- [WORK REQUIRED]: Work out the count of lines in the material where the string "추가금액" shows up, and reply with it alone.

- [INFORMATION SUPPLIED]:
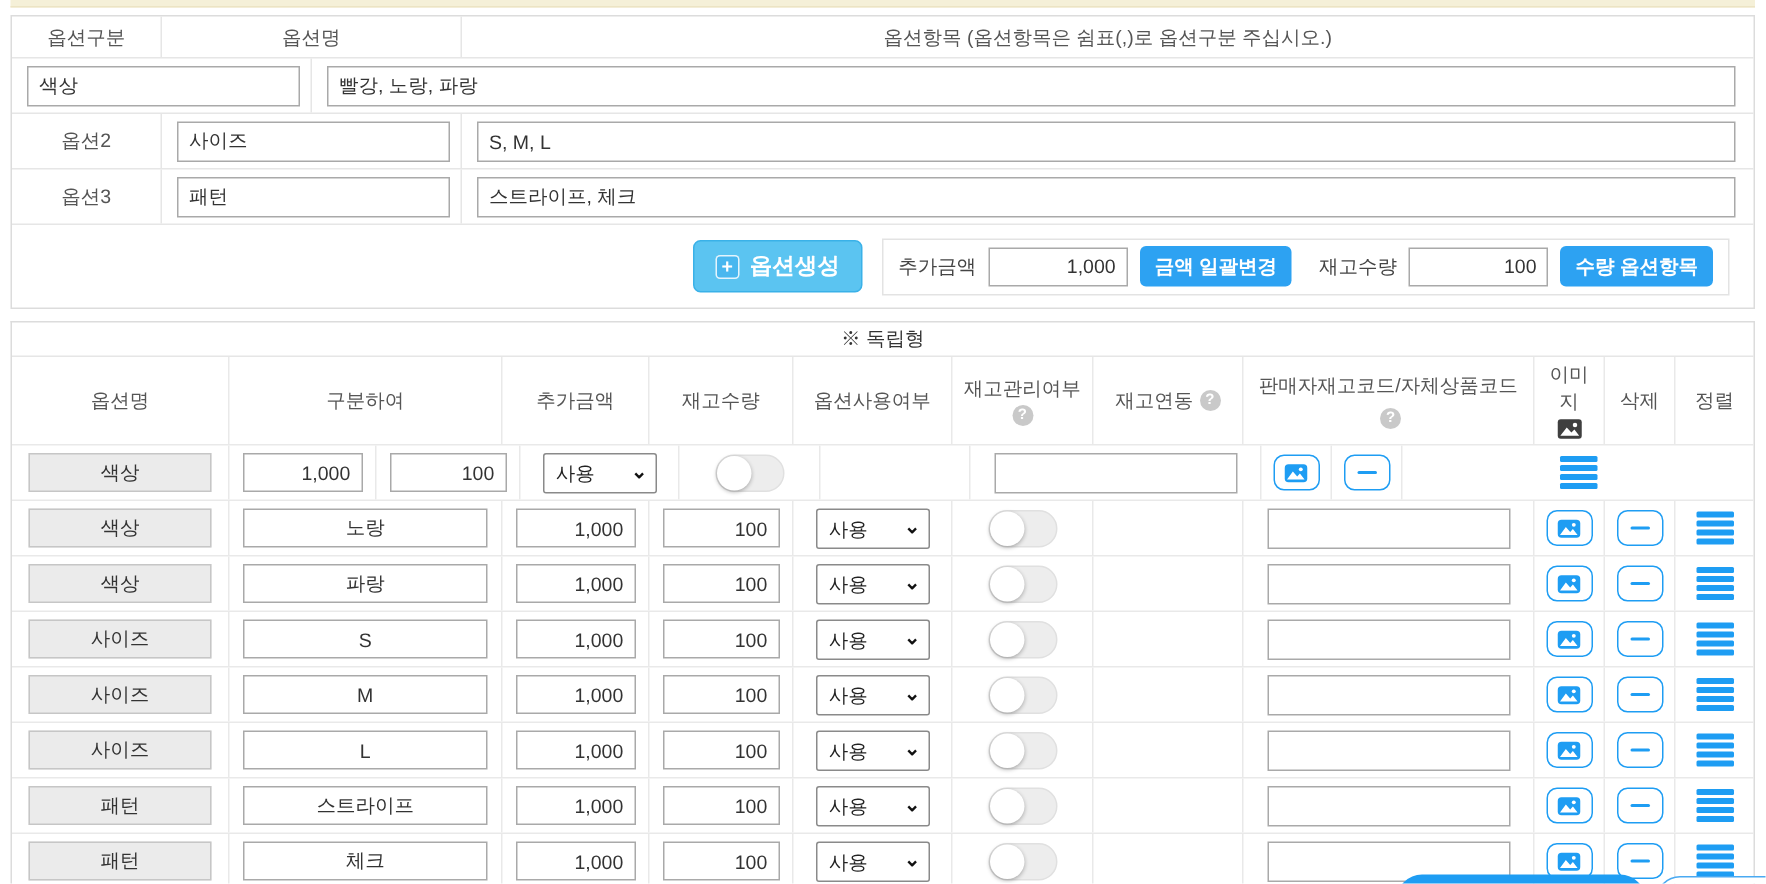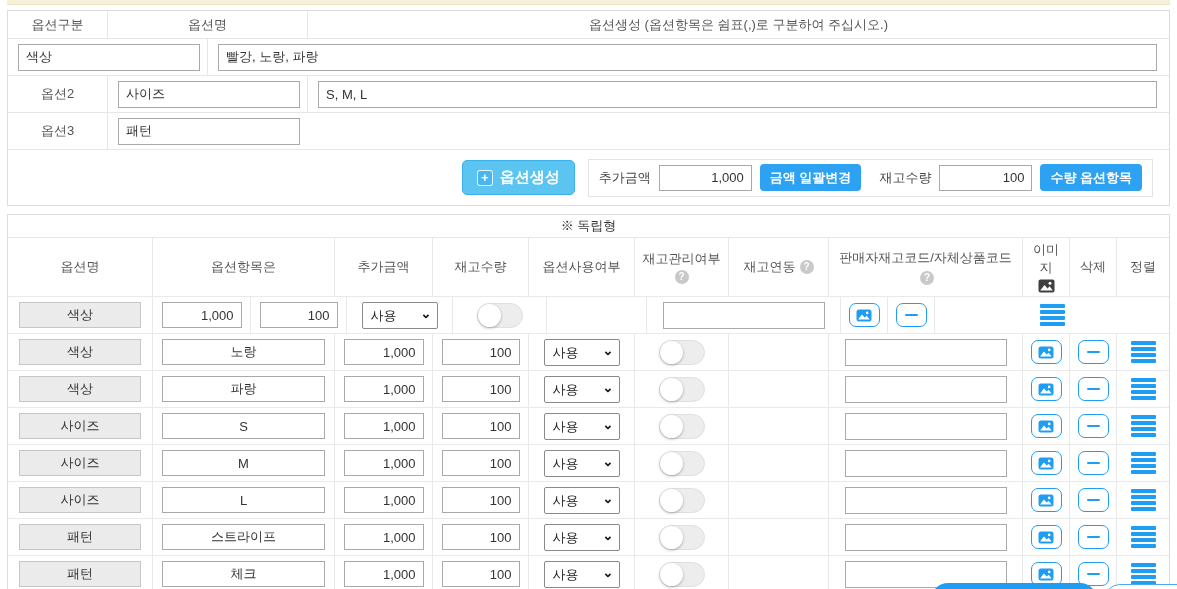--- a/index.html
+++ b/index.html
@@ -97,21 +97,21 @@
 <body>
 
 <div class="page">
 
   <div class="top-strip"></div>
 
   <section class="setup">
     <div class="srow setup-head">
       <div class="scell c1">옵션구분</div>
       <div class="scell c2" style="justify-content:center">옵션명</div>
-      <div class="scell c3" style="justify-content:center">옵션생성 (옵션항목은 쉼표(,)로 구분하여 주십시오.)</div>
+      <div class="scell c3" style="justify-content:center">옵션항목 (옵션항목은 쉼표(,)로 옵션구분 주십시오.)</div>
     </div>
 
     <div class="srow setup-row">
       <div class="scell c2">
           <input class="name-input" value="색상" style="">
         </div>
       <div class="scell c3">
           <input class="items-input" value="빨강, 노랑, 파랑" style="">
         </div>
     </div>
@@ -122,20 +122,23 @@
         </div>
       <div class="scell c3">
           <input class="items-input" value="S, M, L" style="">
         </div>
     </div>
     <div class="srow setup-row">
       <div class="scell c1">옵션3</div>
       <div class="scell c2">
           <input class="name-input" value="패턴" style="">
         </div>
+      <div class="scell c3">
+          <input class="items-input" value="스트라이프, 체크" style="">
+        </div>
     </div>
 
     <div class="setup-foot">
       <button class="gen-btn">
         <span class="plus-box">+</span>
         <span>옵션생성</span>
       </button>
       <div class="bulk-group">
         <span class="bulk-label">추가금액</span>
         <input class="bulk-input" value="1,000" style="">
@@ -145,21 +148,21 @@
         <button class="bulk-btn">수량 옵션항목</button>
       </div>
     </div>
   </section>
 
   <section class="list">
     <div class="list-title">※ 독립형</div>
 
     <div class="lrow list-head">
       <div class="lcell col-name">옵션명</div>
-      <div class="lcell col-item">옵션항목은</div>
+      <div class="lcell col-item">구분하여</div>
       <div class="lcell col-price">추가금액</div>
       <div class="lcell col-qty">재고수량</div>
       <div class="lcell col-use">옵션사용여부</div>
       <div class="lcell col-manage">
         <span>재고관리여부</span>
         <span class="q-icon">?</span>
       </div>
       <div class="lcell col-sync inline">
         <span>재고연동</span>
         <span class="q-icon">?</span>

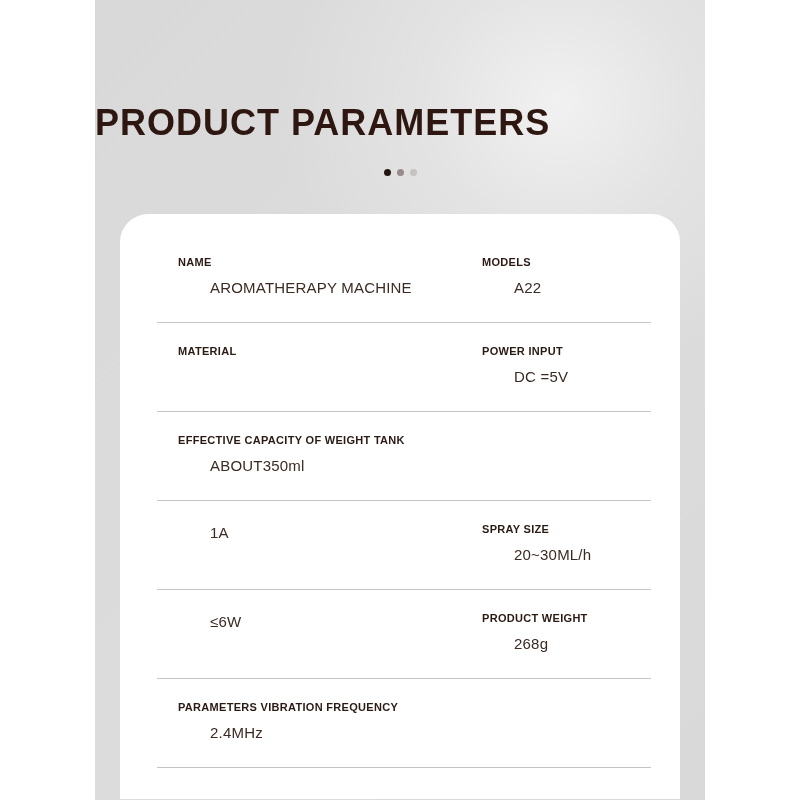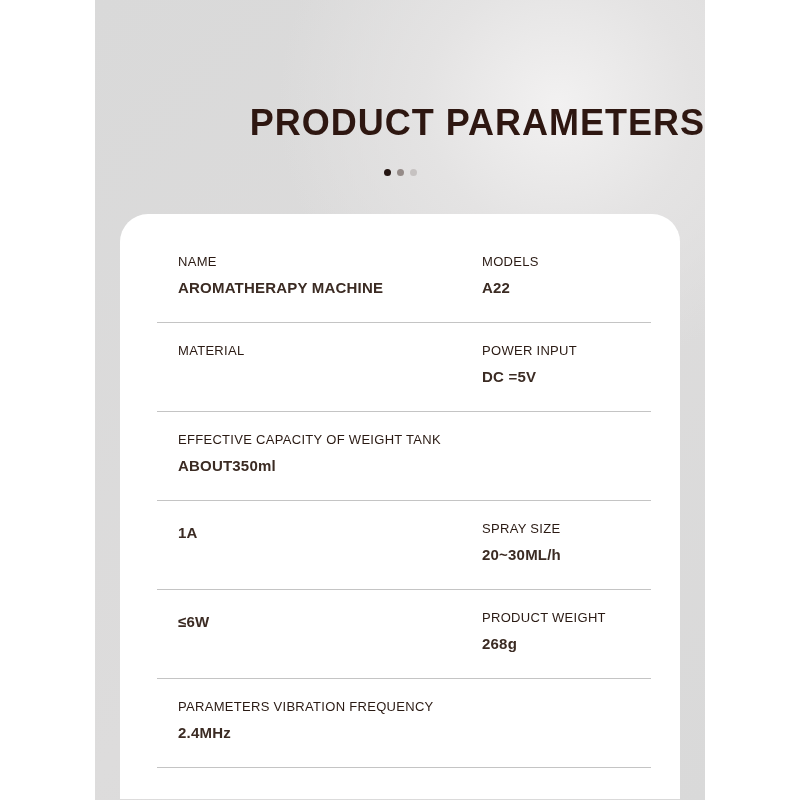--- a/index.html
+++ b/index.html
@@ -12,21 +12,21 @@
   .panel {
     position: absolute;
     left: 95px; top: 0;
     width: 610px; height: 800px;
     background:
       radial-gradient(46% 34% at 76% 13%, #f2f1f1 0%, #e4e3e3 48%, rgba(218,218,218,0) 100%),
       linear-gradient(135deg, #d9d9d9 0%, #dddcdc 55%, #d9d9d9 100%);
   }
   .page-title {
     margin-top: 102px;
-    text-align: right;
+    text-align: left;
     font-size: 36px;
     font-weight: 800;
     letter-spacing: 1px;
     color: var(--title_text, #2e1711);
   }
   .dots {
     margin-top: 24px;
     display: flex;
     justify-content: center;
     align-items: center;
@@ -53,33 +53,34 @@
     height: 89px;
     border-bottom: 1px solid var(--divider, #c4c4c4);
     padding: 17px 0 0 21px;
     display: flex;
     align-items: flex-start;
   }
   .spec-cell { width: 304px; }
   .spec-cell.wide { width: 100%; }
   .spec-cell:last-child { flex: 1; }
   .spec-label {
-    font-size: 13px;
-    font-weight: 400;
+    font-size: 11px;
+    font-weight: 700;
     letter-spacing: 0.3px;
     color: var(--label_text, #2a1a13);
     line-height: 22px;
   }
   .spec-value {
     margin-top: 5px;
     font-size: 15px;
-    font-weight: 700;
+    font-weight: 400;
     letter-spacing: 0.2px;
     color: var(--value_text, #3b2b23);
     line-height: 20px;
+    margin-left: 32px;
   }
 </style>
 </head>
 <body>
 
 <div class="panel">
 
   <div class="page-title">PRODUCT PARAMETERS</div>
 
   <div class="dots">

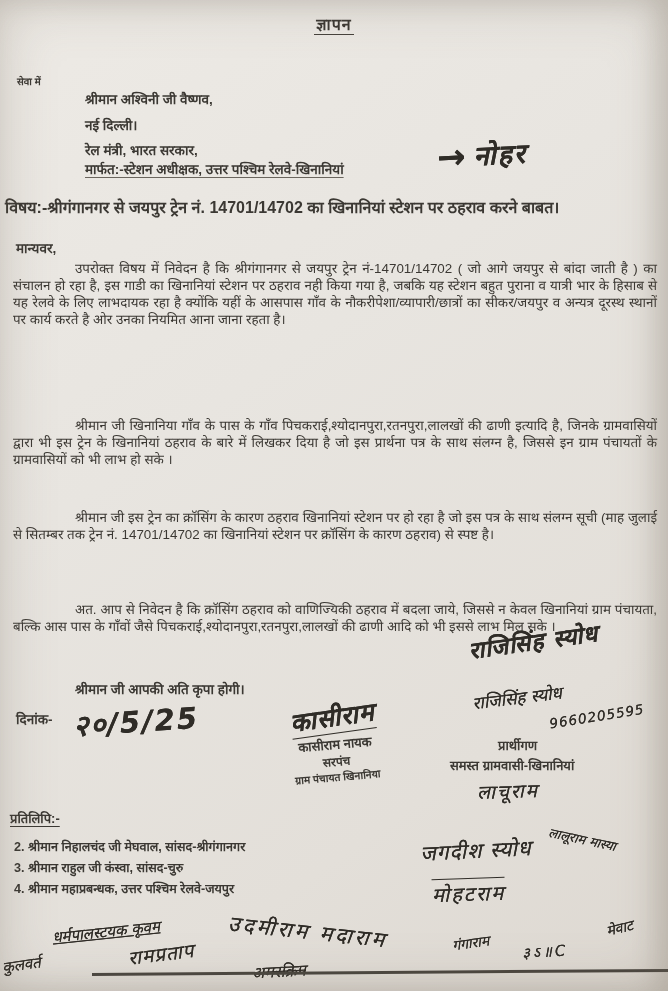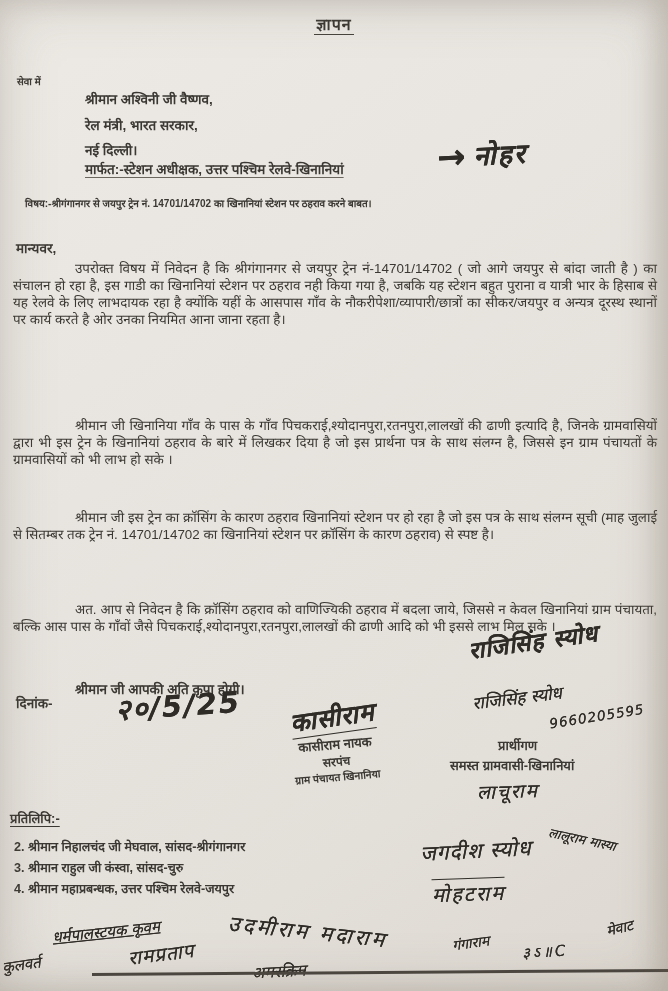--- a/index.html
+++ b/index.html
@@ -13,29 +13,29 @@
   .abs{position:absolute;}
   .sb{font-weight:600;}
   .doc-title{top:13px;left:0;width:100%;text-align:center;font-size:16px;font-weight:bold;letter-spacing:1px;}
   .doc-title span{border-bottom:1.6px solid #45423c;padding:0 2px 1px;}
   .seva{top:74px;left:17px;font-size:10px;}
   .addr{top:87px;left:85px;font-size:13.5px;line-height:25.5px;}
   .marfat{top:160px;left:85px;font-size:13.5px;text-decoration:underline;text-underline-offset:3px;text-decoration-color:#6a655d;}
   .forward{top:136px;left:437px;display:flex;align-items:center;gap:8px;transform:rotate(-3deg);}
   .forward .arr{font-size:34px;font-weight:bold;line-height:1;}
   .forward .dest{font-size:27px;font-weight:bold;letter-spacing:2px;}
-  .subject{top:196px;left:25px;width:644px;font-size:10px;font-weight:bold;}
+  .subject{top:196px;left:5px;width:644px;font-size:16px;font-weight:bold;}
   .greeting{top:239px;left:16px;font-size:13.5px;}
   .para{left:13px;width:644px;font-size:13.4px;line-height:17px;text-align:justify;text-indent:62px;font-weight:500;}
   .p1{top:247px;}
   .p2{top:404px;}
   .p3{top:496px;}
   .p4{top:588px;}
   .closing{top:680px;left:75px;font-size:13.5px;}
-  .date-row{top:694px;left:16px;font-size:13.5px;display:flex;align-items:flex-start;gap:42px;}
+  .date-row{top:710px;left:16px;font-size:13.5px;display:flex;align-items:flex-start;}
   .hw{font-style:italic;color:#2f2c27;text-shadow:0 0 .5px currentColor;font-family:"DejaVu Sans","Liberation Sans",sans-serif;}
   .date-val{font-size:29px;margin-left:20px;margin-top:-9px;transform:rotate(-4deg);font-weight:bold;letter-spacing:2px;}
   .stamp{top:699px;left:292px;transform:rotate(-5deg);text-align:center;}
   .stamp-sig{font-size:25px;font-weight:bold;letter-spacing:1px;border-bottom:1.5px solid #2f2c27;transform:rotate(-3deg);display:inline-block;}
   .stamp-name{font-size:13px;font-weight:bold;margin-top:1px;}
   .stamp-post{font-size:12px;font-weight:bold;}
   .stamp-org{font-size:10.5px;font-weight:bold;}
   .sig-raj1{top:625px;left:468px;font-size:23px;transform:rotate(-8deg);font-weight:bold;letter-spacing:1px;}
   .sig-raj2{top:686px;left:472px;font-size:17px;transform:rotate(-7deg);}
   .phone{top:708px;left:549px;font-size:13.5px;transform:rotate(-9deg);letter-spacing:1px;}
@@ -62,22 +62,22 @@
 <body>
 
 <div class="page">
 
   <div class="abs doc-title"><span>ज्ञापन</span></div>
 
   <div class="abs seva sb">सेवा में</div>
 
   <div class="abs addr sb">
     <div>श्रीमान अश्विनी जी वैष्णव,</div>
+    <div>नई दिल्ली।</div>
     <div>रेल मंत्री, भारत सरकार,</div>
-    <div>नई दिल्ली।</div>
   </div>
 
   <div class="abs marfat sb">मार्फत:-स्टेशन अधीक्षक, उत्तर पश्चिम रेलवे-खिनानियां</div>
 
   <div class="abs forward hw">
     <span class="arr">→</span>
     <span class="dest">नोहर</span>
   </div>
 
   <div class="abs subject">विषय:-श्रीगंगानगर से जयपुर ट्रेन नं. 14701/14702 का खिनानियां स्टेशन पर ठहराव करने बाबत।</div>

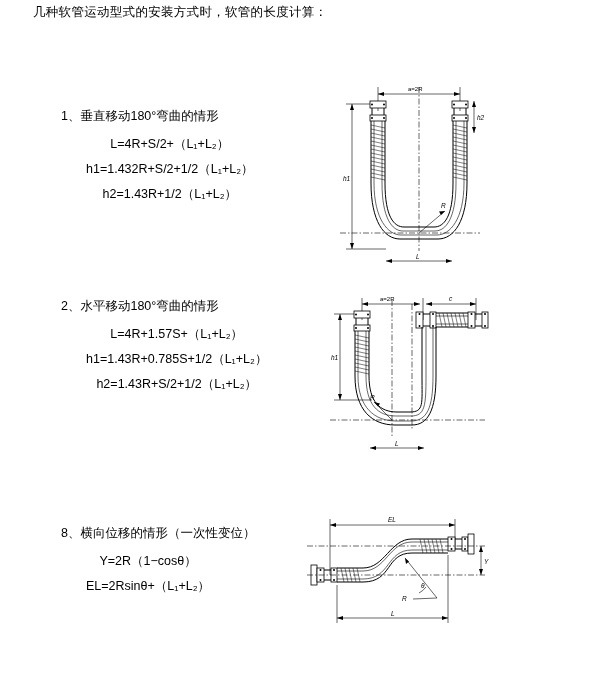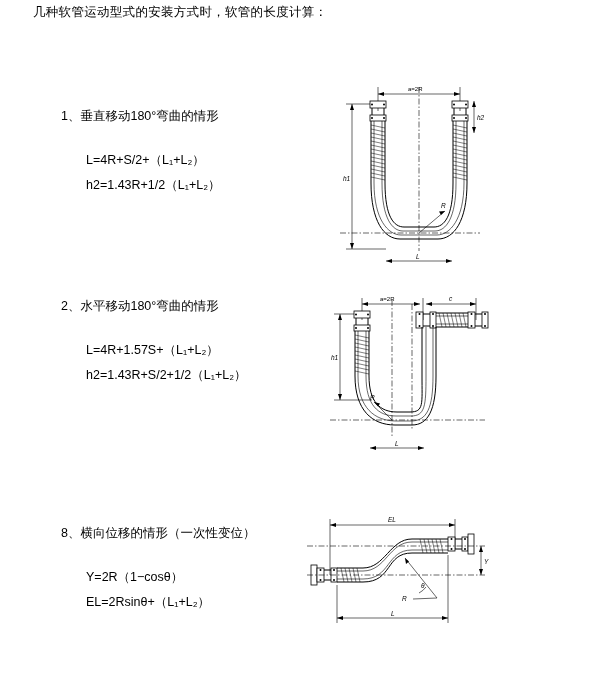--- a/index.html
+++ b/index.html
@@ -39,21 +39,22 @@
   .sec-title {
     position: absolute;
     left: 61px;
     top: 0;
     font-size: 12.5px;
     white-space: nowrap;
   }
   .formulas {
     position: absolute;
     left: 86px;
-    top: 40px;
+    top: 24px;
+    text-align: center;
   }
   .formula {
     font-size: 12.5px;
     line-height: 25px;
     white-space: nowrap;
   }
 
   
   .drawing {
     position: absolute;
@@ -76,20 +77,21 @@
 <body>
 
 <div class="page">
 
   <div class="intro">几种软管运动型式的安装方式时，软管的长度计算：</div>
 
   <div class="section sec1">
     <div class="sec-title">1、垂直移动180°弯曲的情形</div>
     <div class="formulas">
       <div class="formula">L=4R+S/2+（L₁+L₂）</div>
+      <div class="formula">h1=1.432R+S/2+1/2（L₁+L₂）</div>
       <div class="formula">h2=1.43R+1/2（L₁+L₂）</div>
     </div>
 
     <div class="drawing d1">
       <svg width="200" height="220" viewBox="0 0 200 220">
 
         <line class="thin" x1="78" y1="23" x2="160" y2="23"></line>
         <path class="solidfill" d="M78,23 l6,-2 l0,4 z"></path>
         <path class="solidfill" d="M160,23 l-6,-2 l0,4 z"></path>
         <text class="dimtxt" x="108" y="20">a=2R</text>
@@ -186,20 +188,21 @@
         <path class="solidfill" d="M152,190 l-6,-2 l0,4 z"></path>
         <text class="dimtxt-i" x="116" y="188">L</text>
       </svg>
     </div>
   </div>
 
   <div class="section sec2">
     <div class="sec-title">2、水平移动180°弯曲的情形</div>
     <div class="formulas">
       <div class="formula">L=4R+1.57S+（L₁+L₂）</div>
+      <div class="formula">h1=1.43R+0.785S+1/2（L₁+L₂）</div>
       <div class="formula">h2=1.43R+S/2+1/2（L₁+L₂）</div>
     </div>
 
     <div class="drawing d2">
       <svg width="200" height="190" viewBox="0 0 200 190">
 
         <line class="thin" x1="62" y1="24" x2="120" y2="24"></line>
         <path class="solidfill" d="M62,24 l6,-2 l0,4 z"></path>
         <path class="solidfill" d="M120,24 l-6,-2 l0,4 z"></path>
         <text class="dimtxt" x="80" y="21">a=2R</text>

- [TASK RESPONSE]: 2